Screenshot and code edit data:
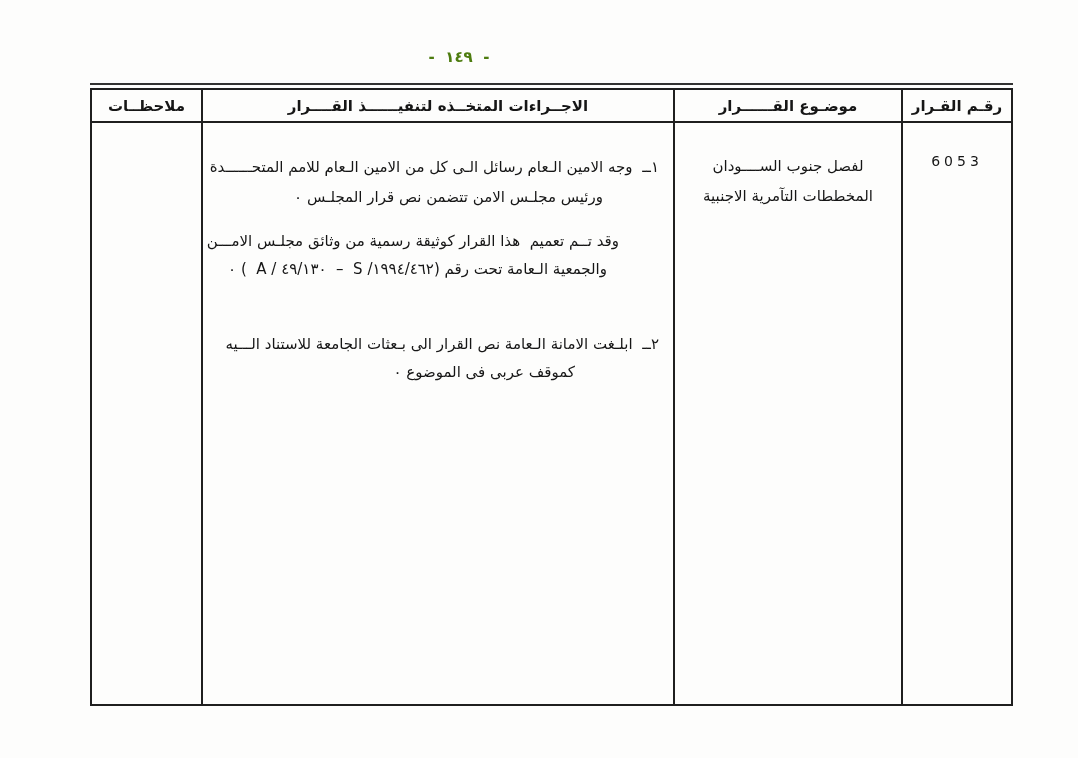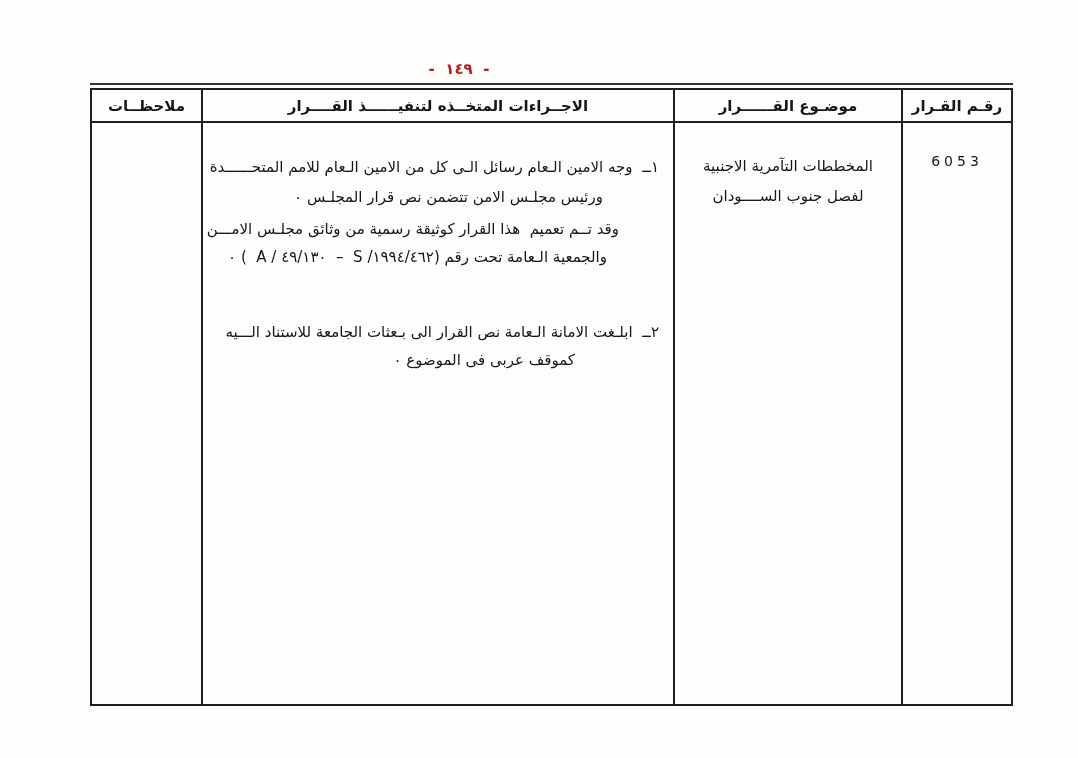"- ١٤٩ -" .page-number { color: #b91c1c -> #4d7c0f; top: 60px -> 48px }
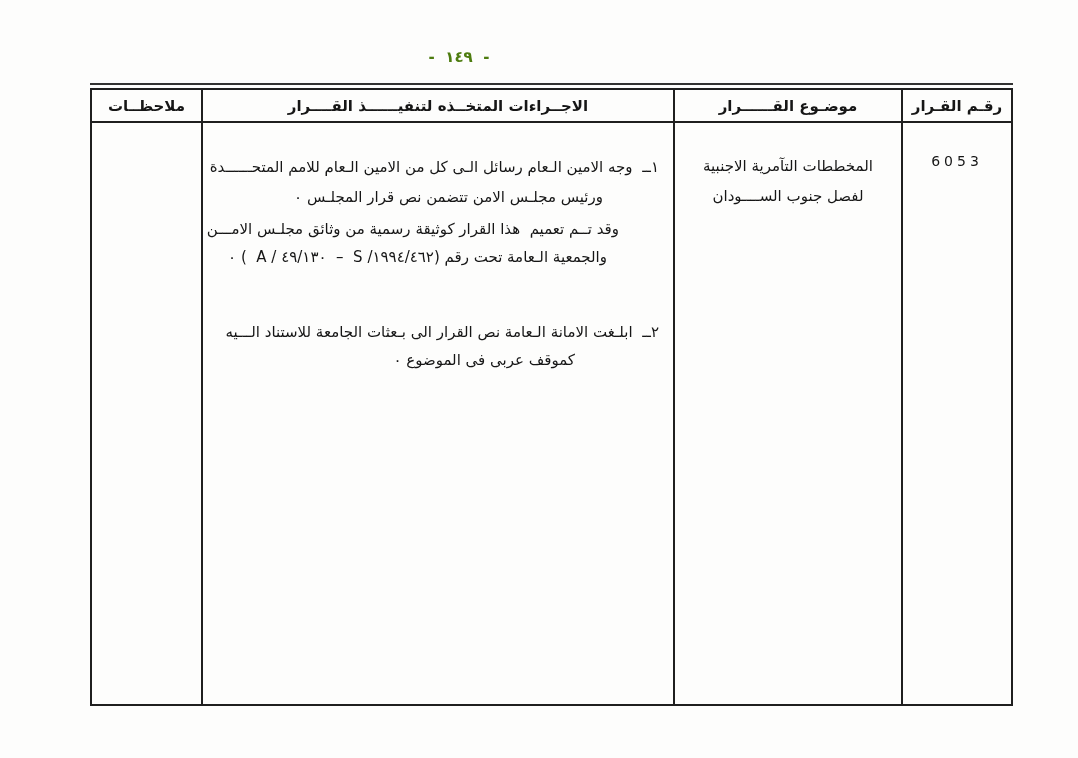"المخططات التآمرية الاجنبية" div { order: before "لفصل جنوب الســــودان" -> after "لفصل جنوب الســــودان" }
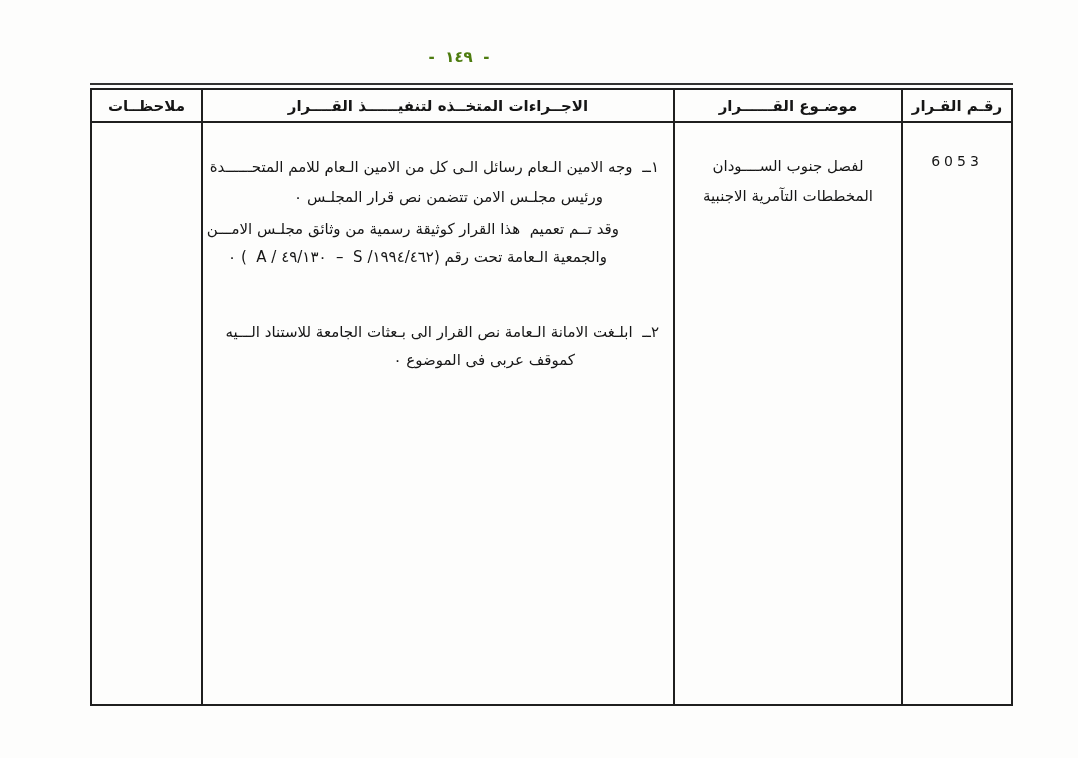"وقد تــم تعميم هذا القرار" .pl-para2-1 { margin-top: 12px -> 24px }
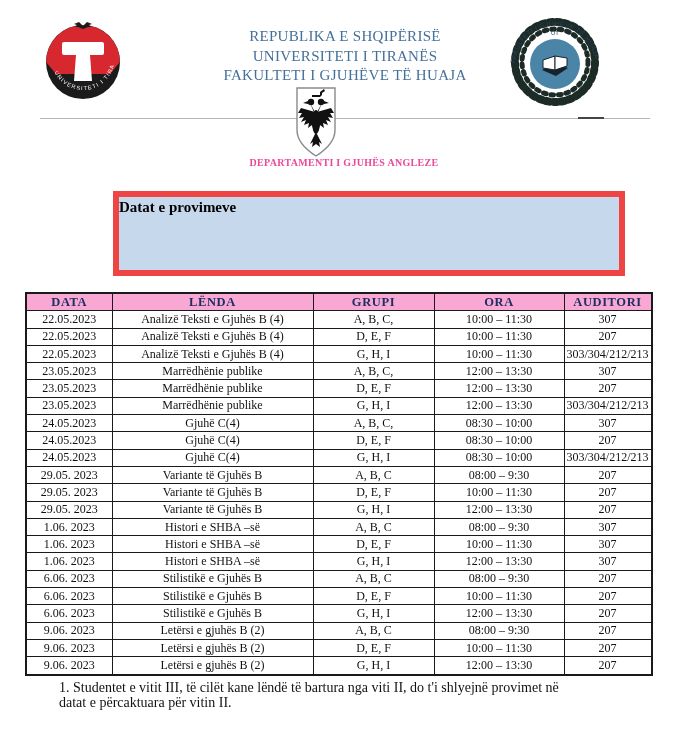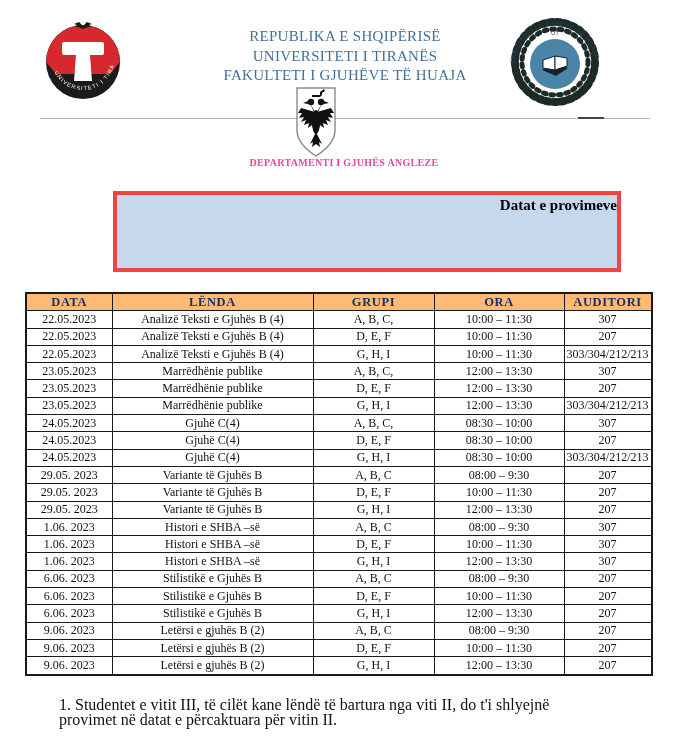"Datat e provimeve" .info-box { border: 4px solid #ef4444 -> 6px solid #ef4444; text-align: right -> left }
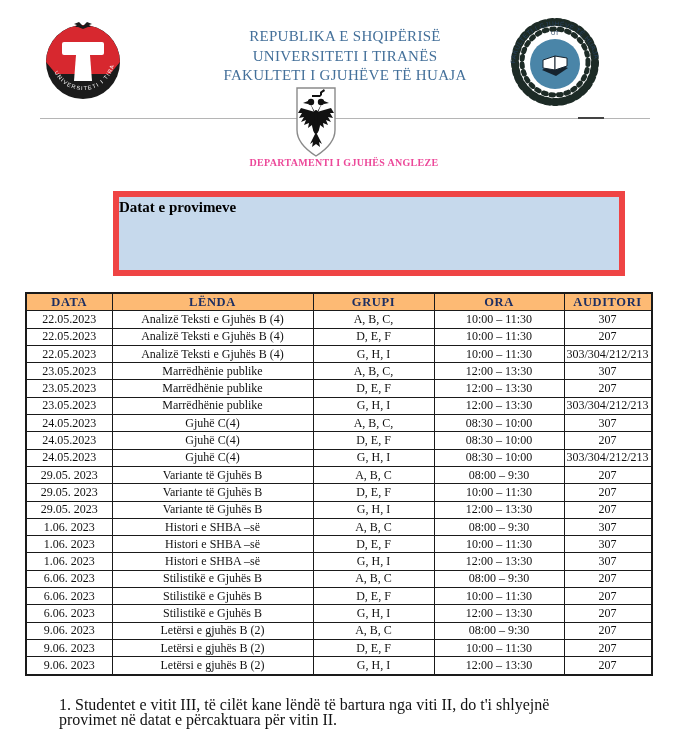"DATA" .exam-table th { background: #fdba74 -> #f9a8d4 }
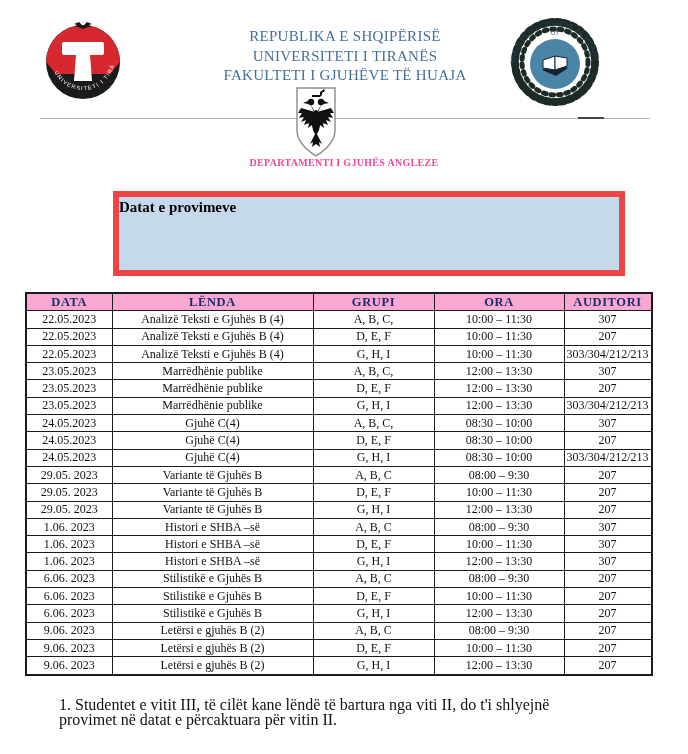"1. Studentet e vitit III," .note-text { font-size: 16px -> 14px; margin-top: 17px -> none }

What needs to be done: Without any pictures, retype the records above exactly.

Exercise output:
"- ١٤٩ -" .page-number { color: #b91c1c -> #4d7c0f; top: 60px -> 48px }
"المخططات التآمرية الاجنبية" div { order: before "لفصل جنوب الســــودان" -> after "لفصل جنوب الســــودان" }
"وقد تــم تعميم هذا القرار" .pl-para2-1 { margin-top: 12px -> 24px }
"Datat e provimeve" .info-box { border: 4px solid #ef4444 -> 6px solid #ef4444; text-align: right -> left }
"DATA" .exam-table th { background: #fdba74 -> #f9a8d4 }
"1. Studentet e vitit III," .note-text { font-size: 16px -> 14px; margin-top: 17px -> none }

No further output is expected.